La vera differenza , semmai, risiede nella dimensione di mercato, assai più vasta e potenzialmente globale, in cui vengono sospinti attraverso la rete servizi e mestieri che finora sono stati confinati in un bacino circoscritto. Il genio “disruptive” che molti ravvisano nell’economia on demand insomma esiste, si peccherebbe però di superficialità limitandosi a questa constatazione senza sottolineare le opportunità di lavoro e crescita che essa offre.
Sarebbe anche sbagliato non sottolinearne, accanto al potenziale di disgregazione, alcuni spunti comunitari, la sua affinità, ad esempio, col principio mutualistico che sta alla base dell’esperienza cooperativa o con il modello dell’impresa sociale.
Prima di farsi risucchiare dal dibattito tra entusiasti e catastrofisti, sarà bene comunque tenere a mente le proporzioni economiche del fenomeno. Uno studio elaborato da Price Waterhouse Coopers calcola che in Europa il giro d’affari legato alla sharing economy ammonterà a 570 miliardi di euro entro il 2025. E la Commissione Europea, nelle linee – guida emanate lo scorso giugno, valuta in 28 miliardi il reddito lordo generato nel 2015 dal settore.
Quanto agli Stati Uniti, un altro studio, stavolta di Bloomberg, analizza in profondità le ricadute dell’economia della condivisione sulle abitudini dei consumatori e più in generale sull’economia americana.
E l’Italia?
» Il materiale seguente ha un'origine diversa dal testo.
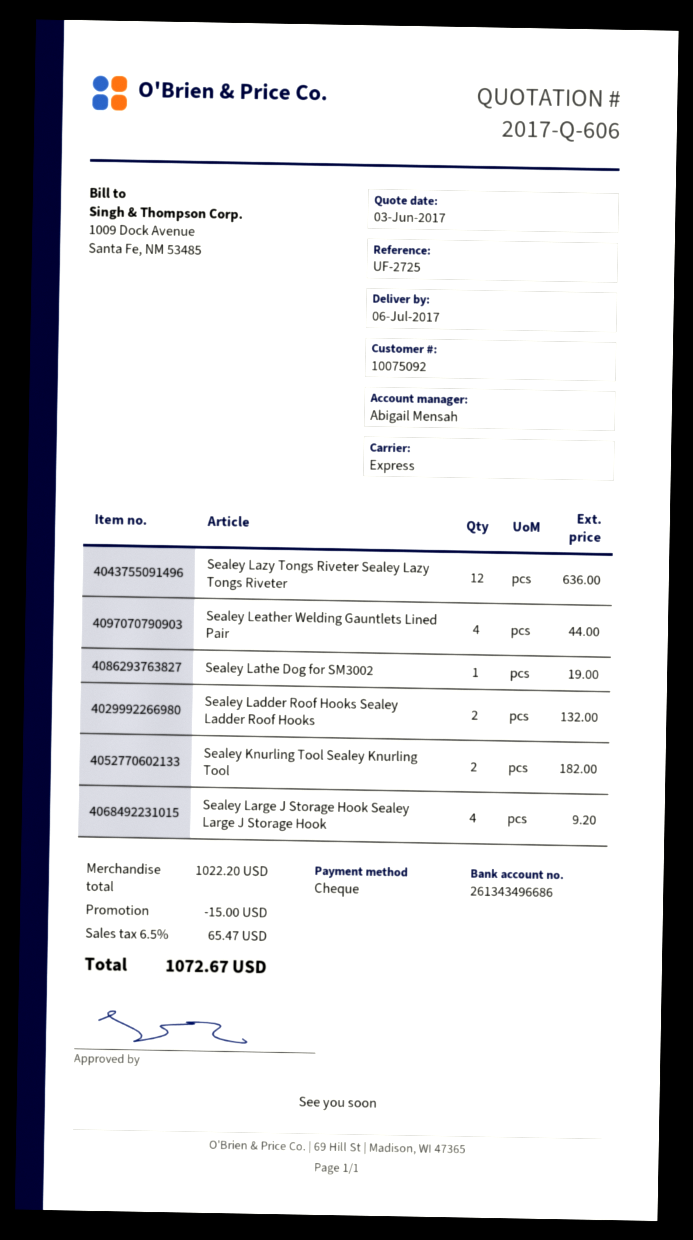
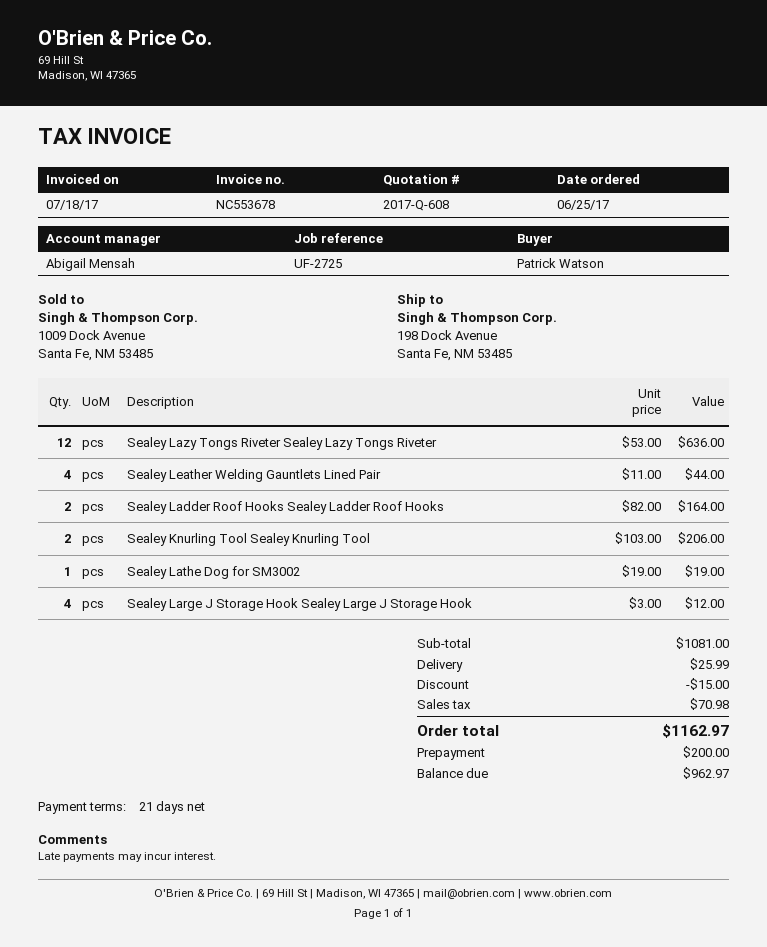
quote number: 2017-Q-606 -> 2017-Q-608
Sealey Ladder Roof Hooks Sealey Ladder Roof Hooks: 2 for 132.00 -> 2 for 164.00
Sealey Knurling Tool Sealey Knurling Tool: 2 for 182.00 -> 2 for 206.00
Sealey Large J Storage Hook Sealey Large J Storage Hook: 4 for 9.20 -> 4 for 12.00
subtotal: 1022.20 -> 1081.00
shipping: none -> 25.99
tax: 65.47 -> 70.98
total: 1072.67 -> 1162.97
Un censimento vero e proprio non c’è, ma in mancanza di dati statistici soccorre una ricerca dell’Università di Pavia commissionata da Phd Italia, la prima del genere, che stima in 3,5 miliardi il giro d’affari della sharing economy nel 2015. Lo scenario più prudente prevede una crescita a 8,8 miliardi nel 2020 e a 14,1 nel 2015 , mentre quello più ottimistico calcola a 10,5 e a 25,1 miliardi il valore alle stesse scadenze. I ricercatori coordinati dal professor Luciano Canova hanno preso in considerazione anche il rischio bolla: in questo caso ad un picco di 14,1 miliardi nel 2019 potrebbe seguire un brusco ridimensionamento (4 miliardi nel 2025).
Su queste coordinate incerte farà forse un po’ di luce Sharitaly, evento giunto alla quarta edizione che si tiene a Milano il 15 e 16 novembre.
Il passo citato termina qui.